E allora faccio così, tengo i tuoi occhi nel giubbotto, ma
non ti spaventare, non c’è da aver paura sai? Io li tengo che tengo il tuo
sguardo così quando proprio non ci capisco più niente e niente capisce più
me, io ti tiro fuori e ti metto nelle
mani e poi apro bene i palmi e faccio un rituale: unisco i piedi come la
bambina di Oz ma non vado da nessuna parte, irrigidisco le gambe come il busto
di un lampione intermittente, apro le braccia stanche, ma bene bene, ma tengo
le mani a conca non vorrei mai che i tuoi occhi cascassero da qualche parte e
io poi magari li schiacciassi anche, sbadata come sono. Poi faccio qualche
giravolta, un poco lenta all’inizio, poi da far venire una nausea fortissima.
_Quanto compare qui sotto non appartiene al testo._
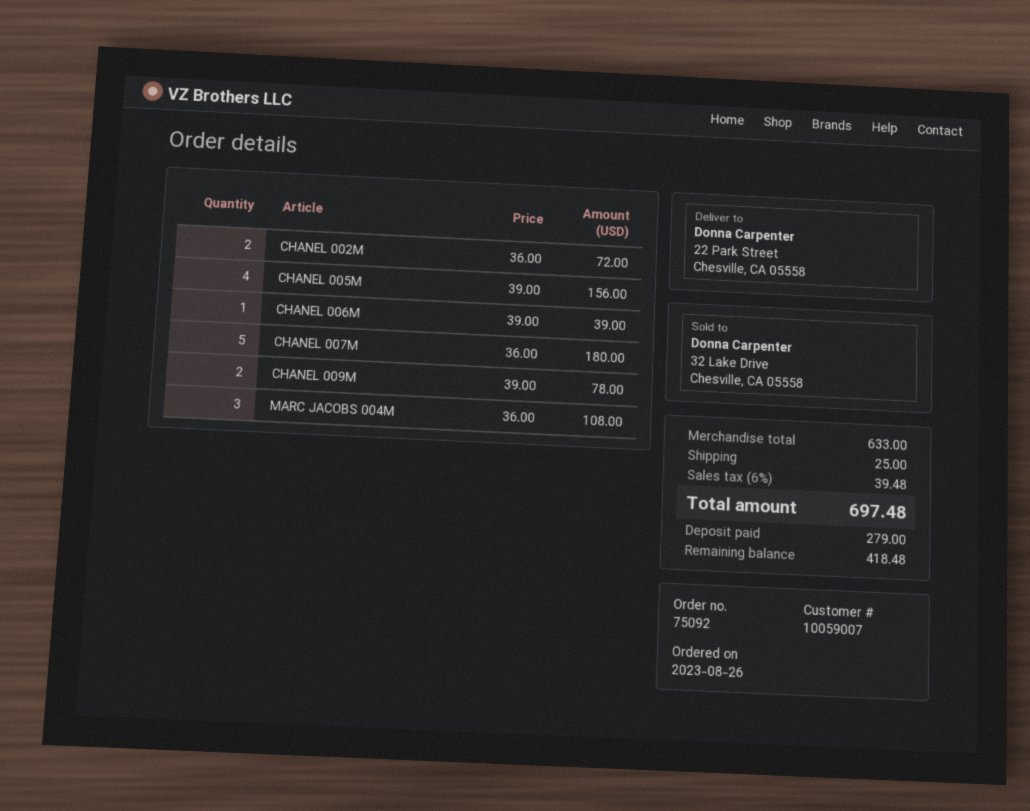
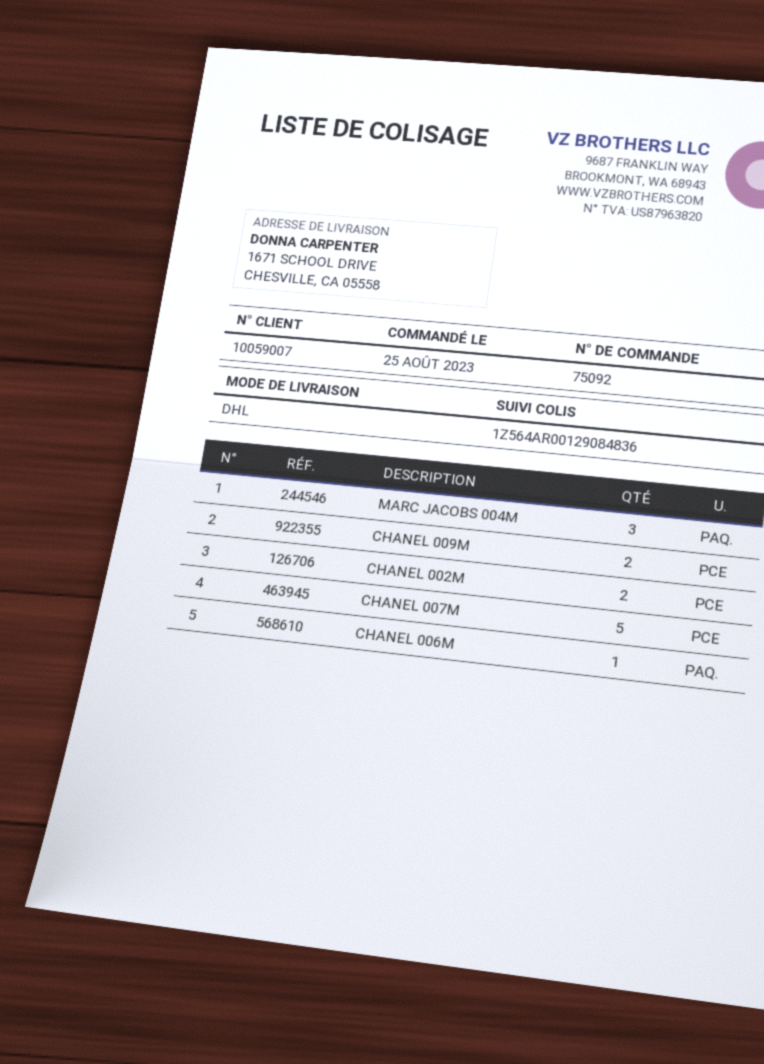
order date: 2023-08-26 -> 2023-08-25
ship to: 22 Park Street, Chesville, CA 05558 -> 1671 SCHOOL DRIVE, CHESVILLE, CA 05558
CHANEL 005M: 4 -> none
In
pratica giro fino a che mi sento la dinamo di una bici e allora in qualche modo
mi brucia la pancia e indovina? Dai indovina! Non indovini. Sono i tuoi occhi
che brillano piano piano, come le lampadine a risparmio energetico. Che poi
sono quelle che illuminano di più la notte e che si tengono sempre in casa. O nelle
tasche. Quando fuori dentro o intorno è buio pesto pesto. C’è da aspettare solo
che brillino più forte. E passami la scala che il lampadario è in alto, ma
tienimi forte, che ho paura di cadere.